Indeed, while the referee in question may have added to the confusion with inconsistency in his handling of the game, Colombia ending with 10 men after the sending-off of Juan Cuadrado was indicative of the nature of the friendly.

"It is always good to win, especially with the criticism after the World Cup, some of which was very strong," Goal.com report new head coach of the Selecao, Dunga, as saying post-match.

"This win will help the players to regain their self-esteem and confidence. I told them that they are all here because they are the best and that all their lives they have dreamt of being here. They should not be afraid and just have to go out there and play.”

Go out there and play Brazil did, or at least attempted to. It would be foolish to say that all the side's balance issues were solved, but there were signs of nice movement between the forward players Oscar, Willian, Neymar and Diego Tardelli.

MIAMI GARDENS, FL - SEPTEMBER 05:  Falcao #9 of Colombia greets Neymar #10 of Brazil during an International Soccer friendly against Brazil at Sun Life Stadium on September 5, 2014 in Miami Gardens, Florida.  (Photo by Mike Ehrmann/Getty Images)
Mike Ehrmann/Getty Images

Indeed, once more it was Oscar who took centre stage for his country in the early stages with a lively display of intelligent attacking midfield play, flitting between the midfield and forward lines at will.

Diego Tardelli, meanwhile, did enough in his outing as a false nine to suggest that he will be handed further opportunities and, but for a debatable offside flag, could have had a goal for his efforts.
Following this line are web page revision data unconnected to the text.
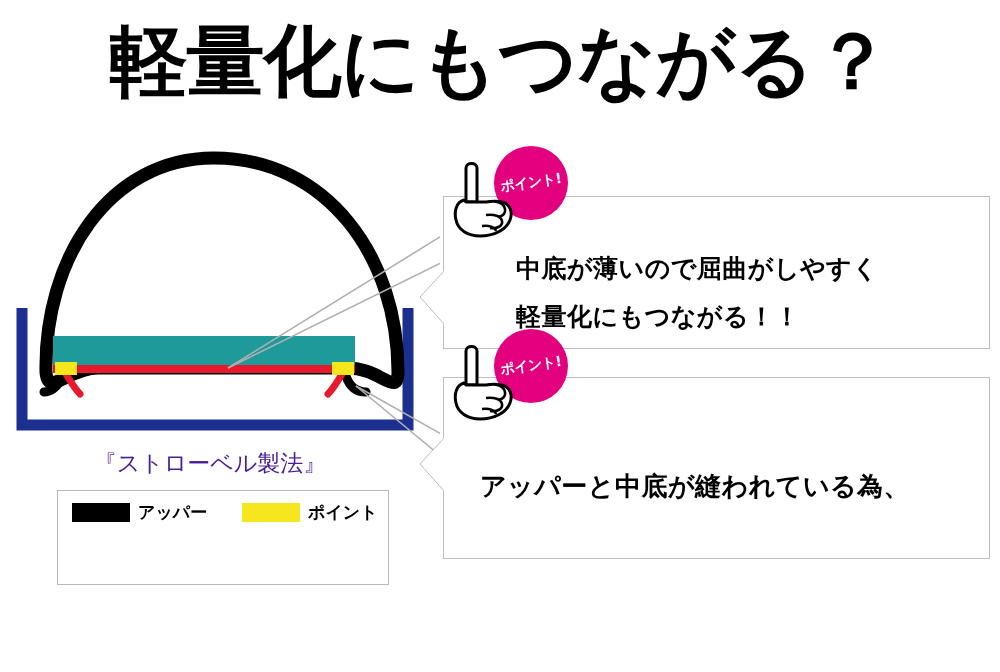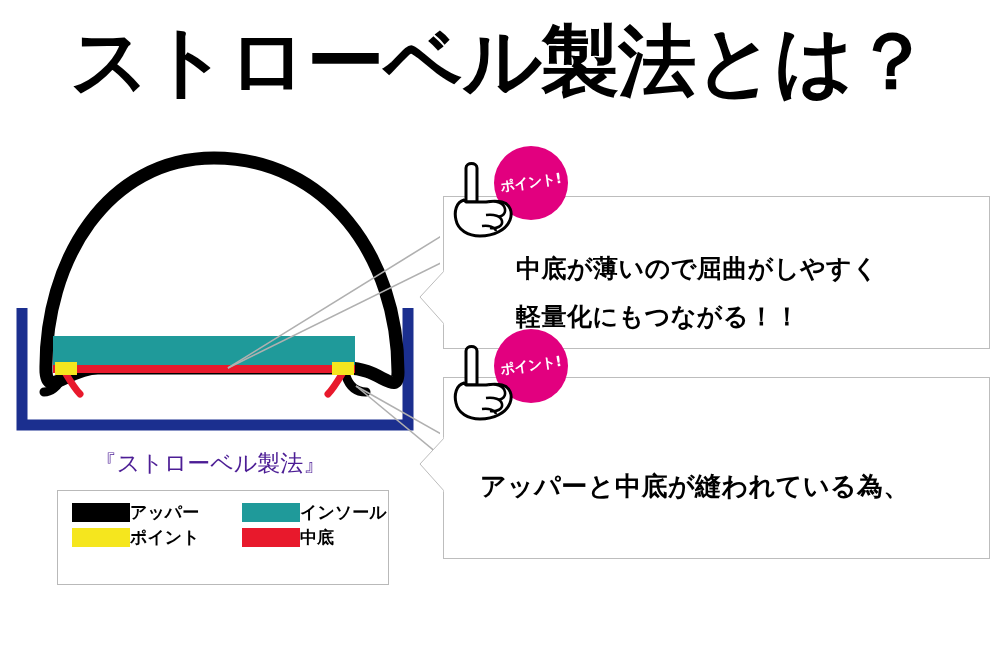"ストローベル製法とは？" div.title { text: ストローベル製法とは -> 軽量化にもつながる }
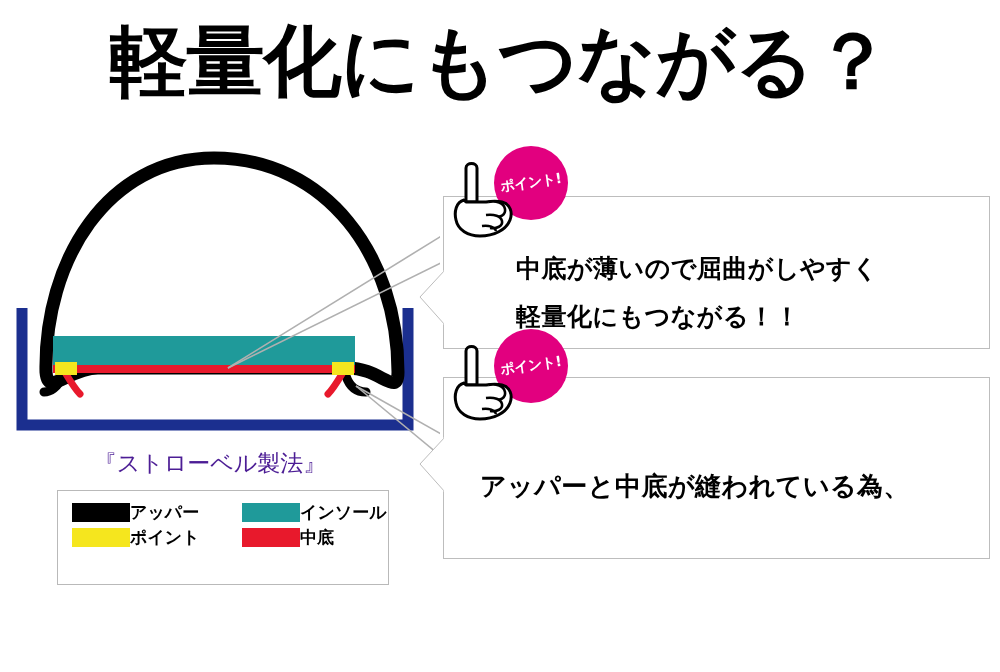"アッパー" .legend-item { gap: none -> 8px }
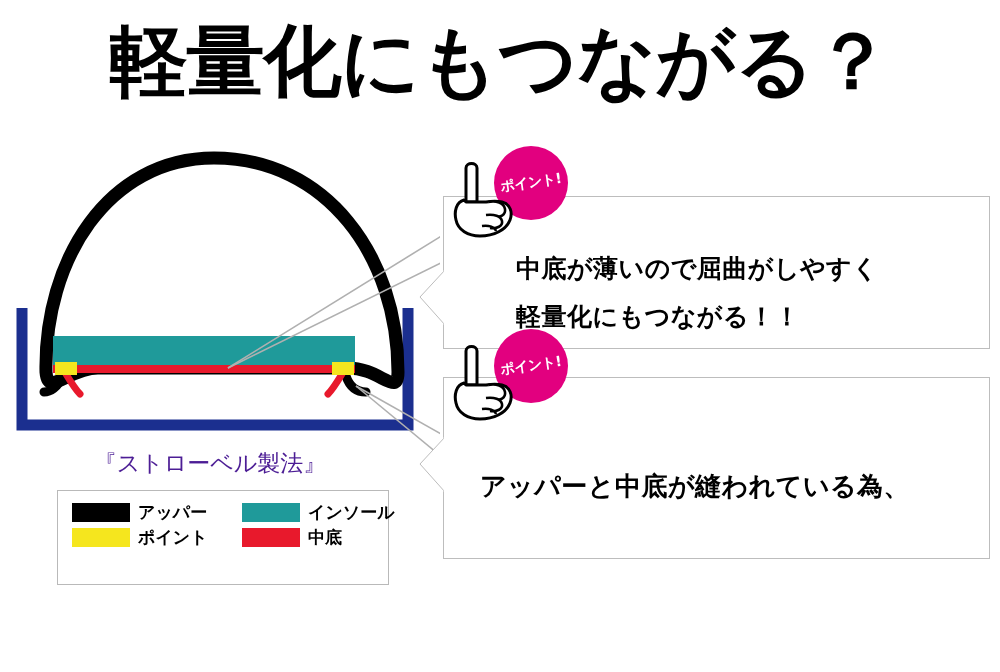"インソール" div.legend-item { html: <div> <span></span> <span>インソール</span> </div> -> none }
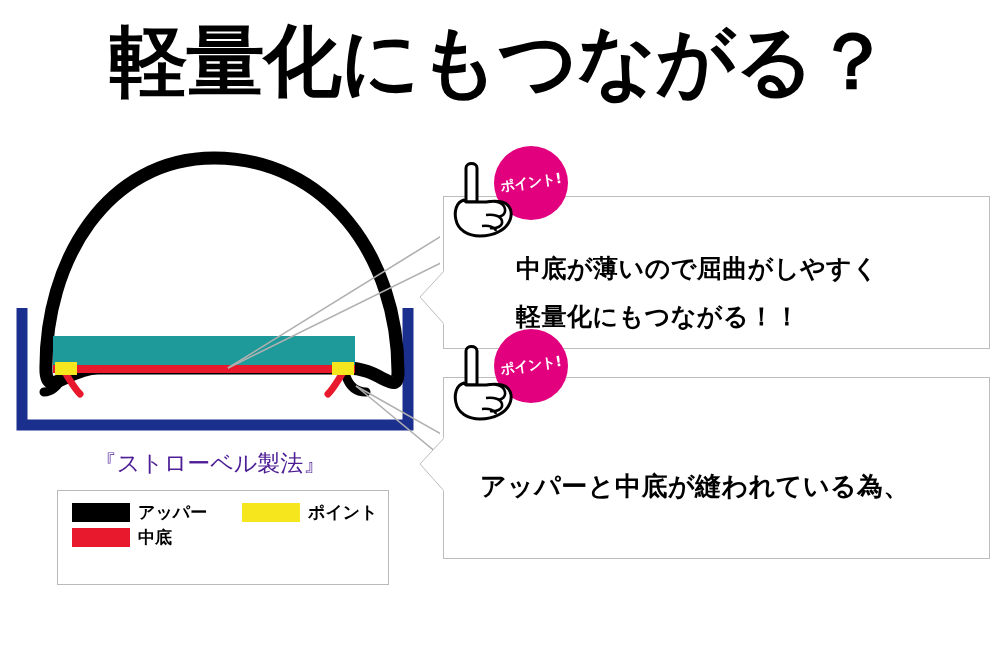"中底" div.legend-item { html: <div> <span></span> <span>中底</span> </div> -> none }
His pace, following the stodge offered by Fred and Jo, looks to be a real potential asset.

That was the positive and, indeed, it can be said that Brazil overall had the better of the midfield battle. However, it was a match of little genuine quality until the moment Neymar sunk his late free-kick into the top corner.

A new era for Brazil this may be, with a new coach and new lieutenants on the field, but Neymar remains the one truly reliable route to goal the side possesses. The 22-year-old, now expected to command from the front, would be excused for thinking this new era was not so different after all.

That said, at least he would seem able to count upon what appeared an uninspiring but functional defensive side of the team not to leak goals as they did so meekly in that fateful semi-final outing.

Maicon and David Luiz, for better or worse, remain for the time being. However, in Miranda and Filipe Luis, they are joined by two players who are consistently resolute in their defending at club level and should have been more involved under previous management. Colombia found the new unit a frustrating and formidable foe.

Looking ahead to a clash with Ecuador on Tuesday, Dunga added:

We will continue with the same approach. We’ll look at the condition of the players ahead of Tuesday, but we will maintain the overall structure.

We have to improve every day and if we keep repeating the movement then it will become automatic. Tomorrow [we have a day off and we] will stop to think, to look at what went right and where we can improve.

Improvement is now the key. Victory over Colombia is a good start, and there were signs of much-needed solidity, but to reach the top of the world game again, Brazil has a long journey ahead of it.

Oscar must prove that he can be as influential when pressure is really applied and others must provide greater support for Neymar. To move from good to great, Brazil must be able to do more than just hold its ground.

Dunga will offer few surprises. His belief in defensive solidity and counter-attacking play has been a constant in his managerial career and he will certainly not bow to media pressure if times get hard.

He must, though, unlock Brazil's attacking potential in the same way that he inspired the likes of Luis Fabiano and Robinho in the build-up to the 2010 World Cup. Only then will Brazil be able to think about threatening the likes of Argentina, Germany and France once again.